Stuart Burgess is Professor of design and nature in the department of mechanical engineering at Bristol University. He argues that intelligent design is as valid a scientific concept as evolution.
Current scientific philosophy is to rule out completely the possibility that a creator was involved. But there is no scientific justification for making such a sweeping assumption. Science should always be open-minded.
Newton, Kelvin, Faraday and Pascal had no problem with a creator and with design. There is no reason why a modern scientist cannot take the same position as these eminent scientists. Three hundred years ago, there was so much support for intelligent design that life could be difficult if you were an atheist. Now the opposite is true; life can be difficult if you show the slightest sympathy for intelligent design.

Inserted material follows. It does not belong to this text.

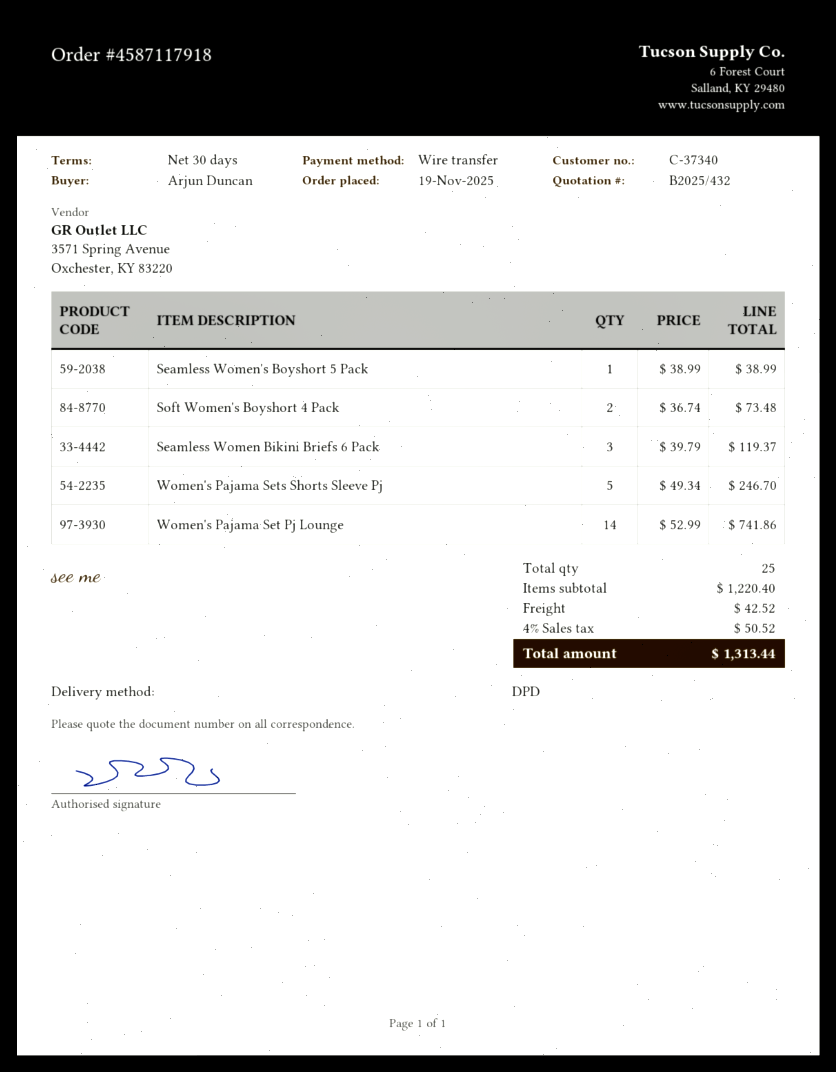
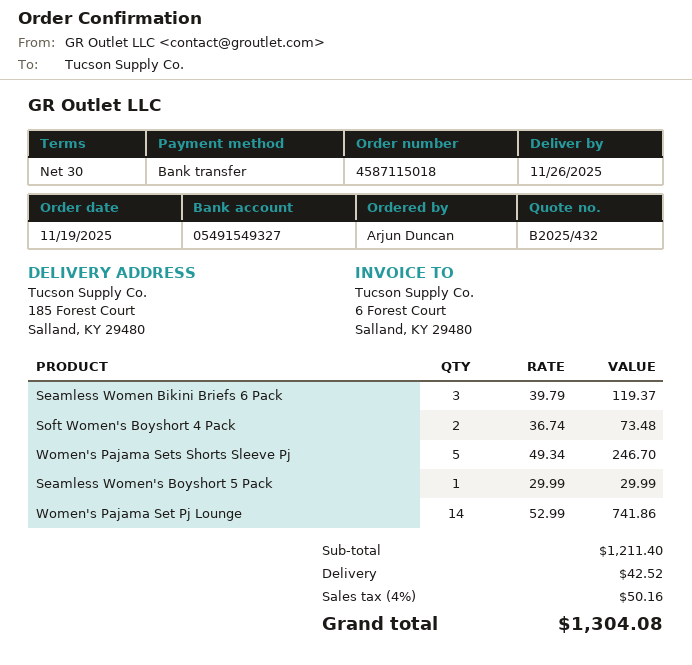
order number: 4587117918 -> 4587115018
Seamless Women's Boyshort 5 Pack: 1 x 38.99 = 38.99 -> 1 x 29.99 = 29.99
subtotal: 1220.40 -> 1211.40
tax: 4% = 50.52 -> 4% = 50.16
total: 1313.44 -> 1304.08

Evolution cannot be taken as a fact of science because of the ambiguities in the evidence. The fossil record can be evidence for and against evolution because of the gaps. Similarities in DNA code can be just as much evidence for a common designer as for evolution. Most significantly, scientists have failed to reproduce the spontaneous generation of life for 60 years.
I've been designing systems like spacecraft for more than 20 years. One of the lessons I've learnt is that complex systems require an immense amount of intelligence to design. I've seen a lot of irreducible complexity in engineering. I have also seen organs in nature that are apparently irreducible. An irreducibly complex organ is one where several parts are required simultaneously for the system to function usefully, so it cannot have evolved, bit by bit, over time.

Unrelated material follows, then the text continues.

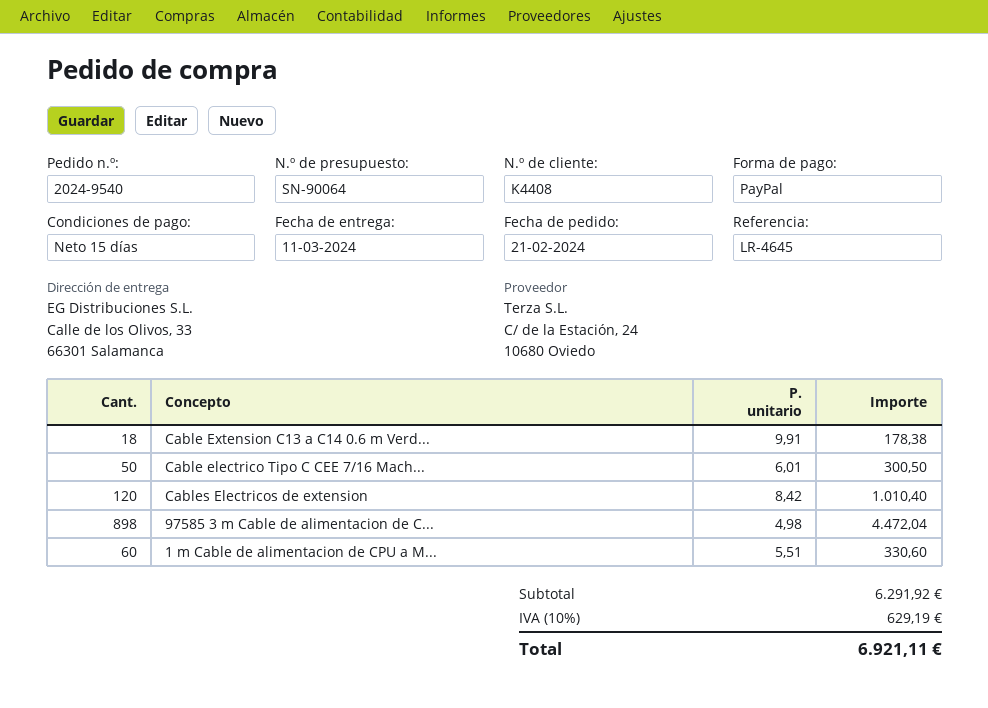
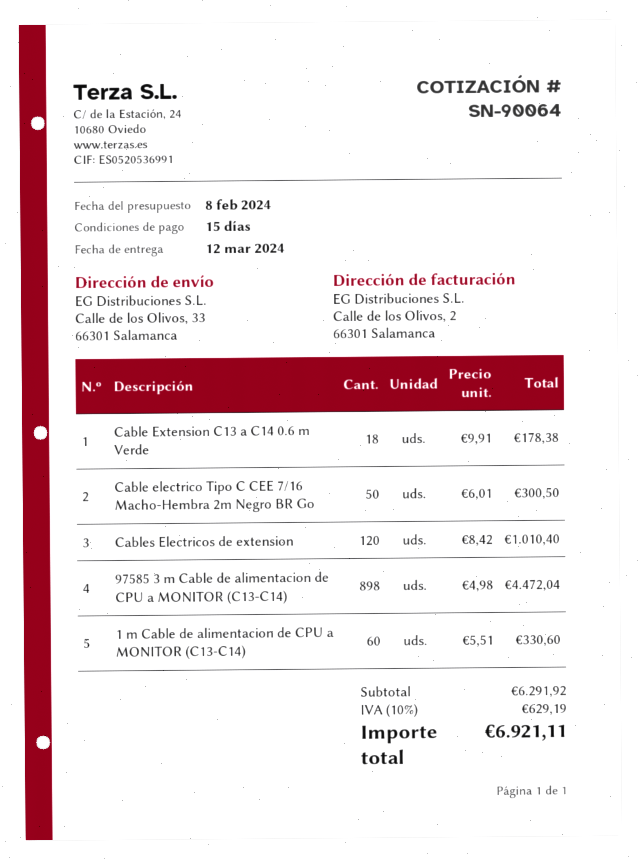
delivery date: 2024-03-11 -> 2024-03-12

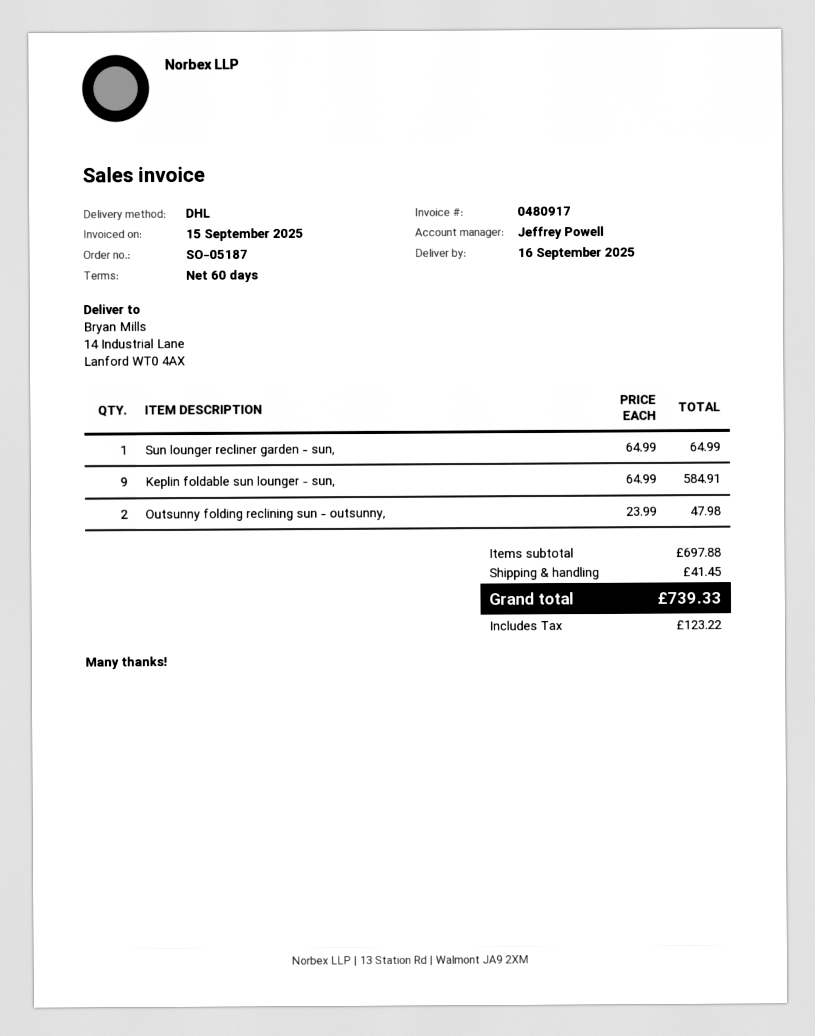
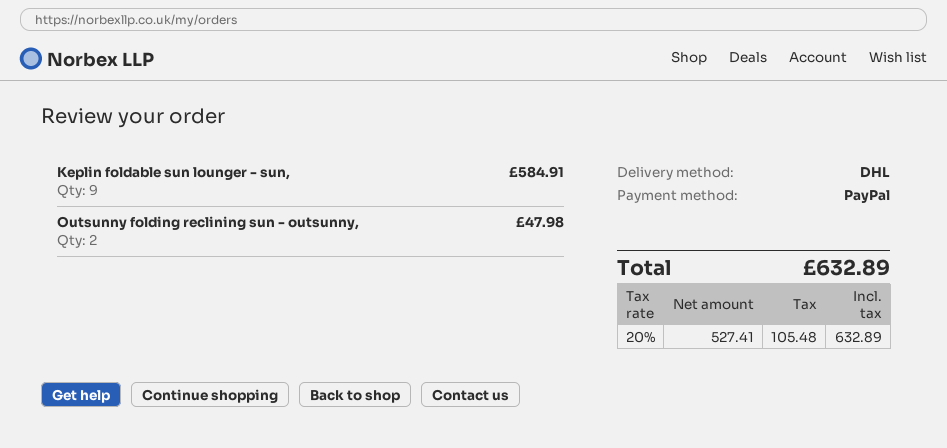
Sun lounger recliner garden - sun,: 1 for 64.99 -> none
shipping: 41.45 -> none
tax: 123.22 -> 105.48
total: 739.33 -> 632.89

The mammalian knee-joint is an organ that appears irreducible. Everyone has a four-bar linkage in their knee. Engineers know that for this to work, you need all four bars to be present. Every time we walk, we're using irreducible mechanisms. Evolutionists have not been able to explain how the knee joint evolved step by step. We cannot prove that an intelligent being designed these, but at present no one can prove that they evolved, either.

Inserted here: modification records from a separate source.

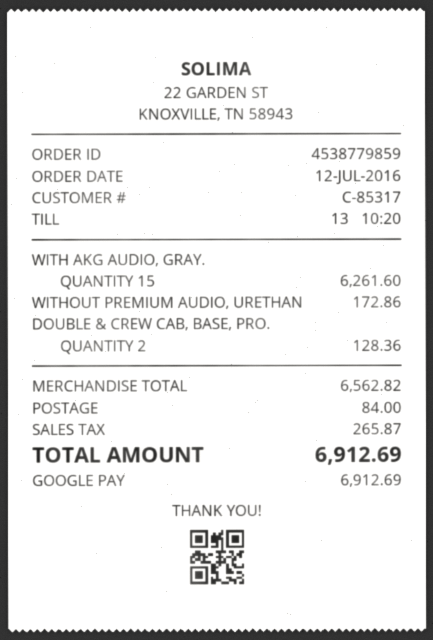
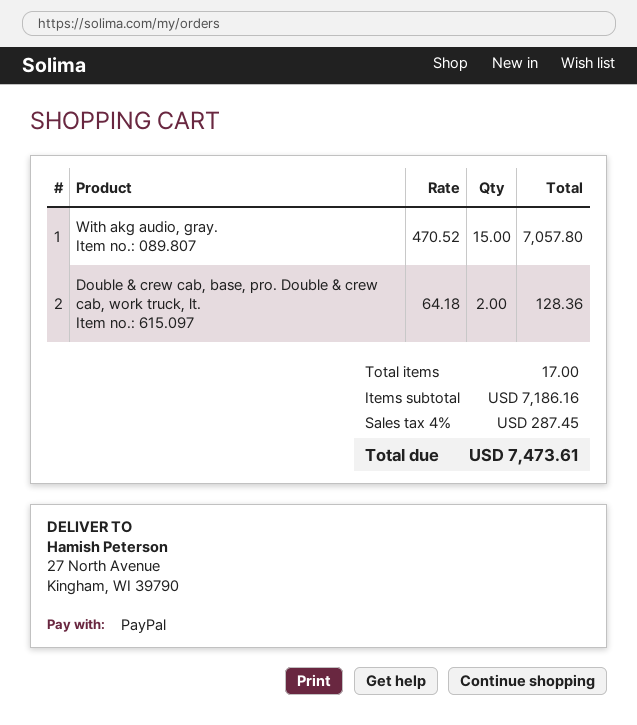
payment method: Google Pay -> PayPal
WITH AKG AUDIO, GRAY.: 15 for 6261.60 -> 15 for 7057.80
WITHOUT PREMIUM AUDIO, URETHAN: 1 for 172.86 -> none
subtotal: 6562.82 -> 7186.16
shipping: 84.00 -> none
tax: 265.87 -> 287.45
total: 6912.69 -> 7473.61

There is a real difference between intelligent design and creationism. Creationism is about who the designer is and why he created the world.
For this reason, I don't think creationism should be taught in a science lesson. But the question of intelligent design is completely different. It only addresses the question of whether an intelligent designer is needed for life to have been possible. The possibility of a designer should be mentioned, however briefly.
I can understand that some people are worried about the implications of the existence of a creator, but it's not science to rule something out because you don't like the implications.